- [ACTIVITY] Once you reach the line containing "VOUCHER: 132,05 €" in the entries below, write out that line and each one after it down to the line containing "3,022 days old now.", exactly and with nothing added.

++++++

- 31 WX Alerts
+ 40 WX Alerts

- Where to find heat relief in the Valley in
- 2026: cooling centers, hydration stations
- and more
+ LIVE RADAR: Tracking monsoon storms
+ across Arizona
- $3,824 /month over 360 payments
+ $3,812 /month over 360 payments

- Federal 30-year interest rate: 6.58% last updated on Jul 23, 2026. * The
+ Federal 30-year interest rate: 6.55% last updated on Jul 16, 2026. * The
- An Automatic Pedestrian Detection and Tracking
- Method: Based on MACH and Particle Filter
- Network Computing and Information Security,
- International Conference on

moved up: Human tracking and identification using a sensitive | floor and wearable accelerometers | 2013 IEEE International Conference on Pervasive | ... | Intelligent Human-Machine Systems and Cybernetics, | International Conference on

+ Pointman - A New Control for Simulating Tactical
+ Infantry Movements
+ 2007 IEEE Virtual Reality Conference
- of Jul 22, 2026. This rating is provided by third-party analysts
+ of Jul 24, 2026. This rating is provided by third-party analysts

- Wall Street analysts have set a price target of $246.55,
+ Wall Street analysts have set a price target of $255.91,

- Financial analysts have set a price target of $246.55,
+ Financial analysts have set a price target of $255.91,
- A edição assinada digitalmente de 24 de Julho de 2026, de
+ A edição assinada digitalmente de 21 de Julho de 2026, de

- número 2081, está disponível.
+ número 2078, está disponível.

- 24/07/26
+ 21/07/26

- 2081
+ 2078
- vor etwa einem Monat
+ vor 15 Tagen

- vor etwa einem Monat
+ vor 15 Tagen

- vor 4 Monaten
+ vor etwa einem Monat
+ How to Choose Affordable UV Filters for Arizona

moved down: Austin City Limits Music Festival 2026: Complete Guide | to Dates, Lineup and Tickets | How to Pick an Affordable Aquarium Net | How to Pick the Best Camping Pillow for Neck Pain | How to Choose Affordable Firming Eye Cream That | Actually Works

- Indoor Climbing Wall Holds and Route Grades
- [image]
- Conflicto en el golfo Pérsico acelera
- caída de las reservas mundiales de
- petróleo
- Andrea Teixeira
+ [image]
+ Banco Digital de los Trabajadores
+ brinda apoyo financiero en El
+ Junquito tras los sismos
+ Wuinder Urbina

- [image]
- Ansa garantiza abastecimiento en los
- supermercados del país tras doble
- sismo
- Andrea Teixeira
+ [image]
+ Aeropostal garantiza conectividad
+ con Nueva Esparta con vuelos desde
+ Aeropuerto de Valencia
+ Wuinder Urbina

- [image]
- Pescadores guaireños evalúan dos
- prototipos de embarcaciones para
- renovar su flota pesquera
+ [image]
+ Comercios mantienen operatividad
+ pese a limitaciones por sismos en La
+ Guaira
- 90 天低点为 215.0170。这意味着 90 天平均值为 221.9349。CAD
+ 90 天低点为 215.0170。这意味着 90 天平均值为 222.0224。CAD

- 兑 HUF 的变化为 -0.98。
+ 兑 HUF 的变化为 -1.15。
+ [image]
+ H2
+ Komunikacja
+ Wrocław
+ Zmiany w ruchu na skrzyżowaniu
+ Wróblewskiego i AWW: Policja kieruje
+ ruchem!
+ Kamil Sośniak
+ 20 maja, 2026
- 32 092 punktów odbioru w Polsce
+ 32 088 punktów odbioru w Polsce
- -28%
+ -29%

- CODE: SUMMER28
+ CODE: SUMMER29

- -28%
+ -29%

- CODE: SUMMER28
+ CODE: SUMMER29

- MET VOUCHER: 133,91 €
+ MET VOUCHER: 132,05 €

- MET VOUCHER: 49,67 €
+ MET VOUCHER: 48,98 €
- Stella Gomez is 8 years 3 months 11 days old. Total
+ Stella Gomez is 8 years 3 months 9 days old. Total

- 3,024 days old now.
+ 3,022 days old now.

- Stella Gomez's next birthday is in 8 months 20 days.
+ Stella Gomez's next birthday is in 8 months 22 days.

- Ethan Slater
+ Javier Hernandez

++++++

- [ANSWER TO THIS EXERCISE]
+ MET VOUCHER: 132,05 €

- MET VOUCHER: 49,67 €
+ MET VOUCHER: 48,98 €
- Stella Gomez is 8 years 3 months 11 days old. Total
+ Stella Gomez is 8 years 3 months 9 days old. Total

- 3,024 days old now.
+ 3,022 days old now.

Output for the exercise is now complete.